1) Unfortuantely, all people seem to care about is test scores in public schools. All the attention is placed on them, and not on actual achievement.
2) I agree that the healthcare system should support both private and public support. But I think that we should try and make private healthcare more affordable because private healthcare will always be better than public. By putting pain and suffering caps on malpractice settlements you will do a lot to lower insurance rates, which are out of control, and that will significantly lower the cost of healthcare. More people will get private healthcare, and so the costs of public healthcare will fall also. Its a win-win.
As for Sweden and other nations where public healthcare systems work, try and repeat the succes in a country that is 50-75 times their size. Things change when you have thoudands more miles and millions more people to support.
3) The Economy - The journey of 1,000 miles begins with one step. The deficit is starting to lower, revenues are rising, don't know much about trade deficits. As for the baby boomers, if we don't revamp social security we're screwed. There are billions in unfunded debts out there because of the current system.
4) The media - I wasn't trying to paint you as a liberal who wanted to have the media just report back-slapping propoganda. I was just a little surprised that you seemed to want the media to say one thing or another about the news. I'm a traditionalist and have taken several journalism courses. The current state of journalism in America, on both sides, is sickening. Yellow journalism is the rule, and it bothers the hell out of me. I also think upside down Christmas trees are pagan blasphemy, so maybe I'm just a crotchety old man.

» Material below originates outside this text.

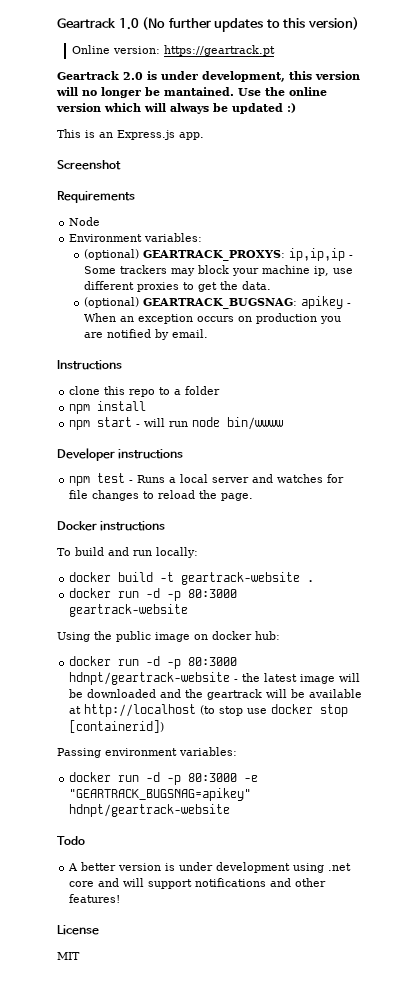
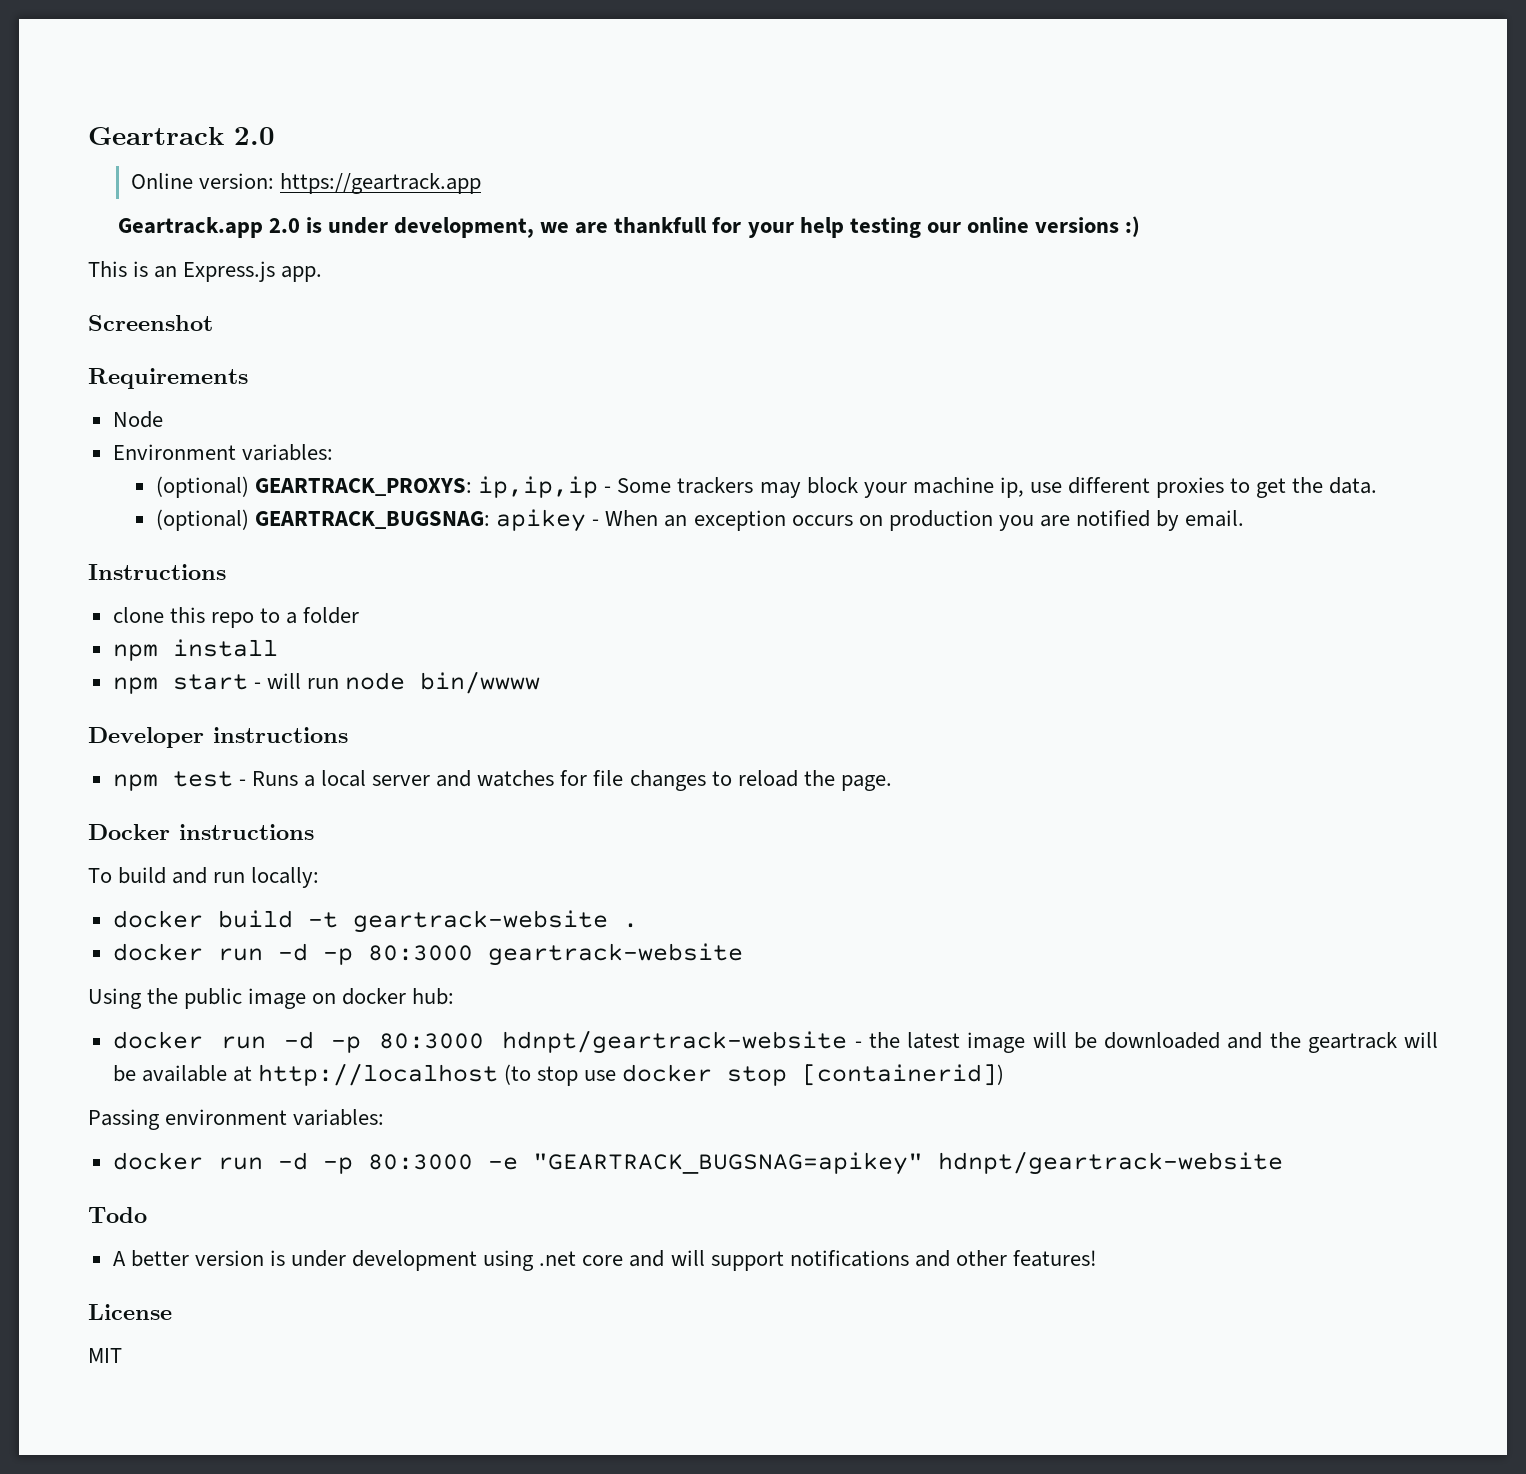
[57,17,359,32] Geartrack 1.0 (No further updates to this version) -> [88,127,275,145] Geartrack 2.0
[164,45,276,56] [57,71,119,80] https://geartrack.pt // Geartrack -> [280,173,482,194] [117,217,263,238] https://geartrack.app // Geartrack.app
[289,71,360,80] [56,87,327,98] [56,103,283,114] this version will no longer be mantained. Use the online version which will always be updated -> [540,217,1119,238] we are thankfull for your help testing our online versions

5) Social Programs - Your putting words in my mouth a little bit. My post was aimed at stating that when we make wide social laws, we tend not to examine what negative reprocussions there could be. I think we need to help out our poor and disenfranchised, but we also need to continually evaluate those programs and change them to make sure they do as little damage as possible.
Look at Social Security. Its the "third rail" of politics. Everyone is scared to death to touch it because we've become depedent on a money-losing "investment" (ponzie scheme). I think social programs should be used as a crutch, and not a fake leg. You use the crutch until the leg is better, you don't chop off the leg and replace it.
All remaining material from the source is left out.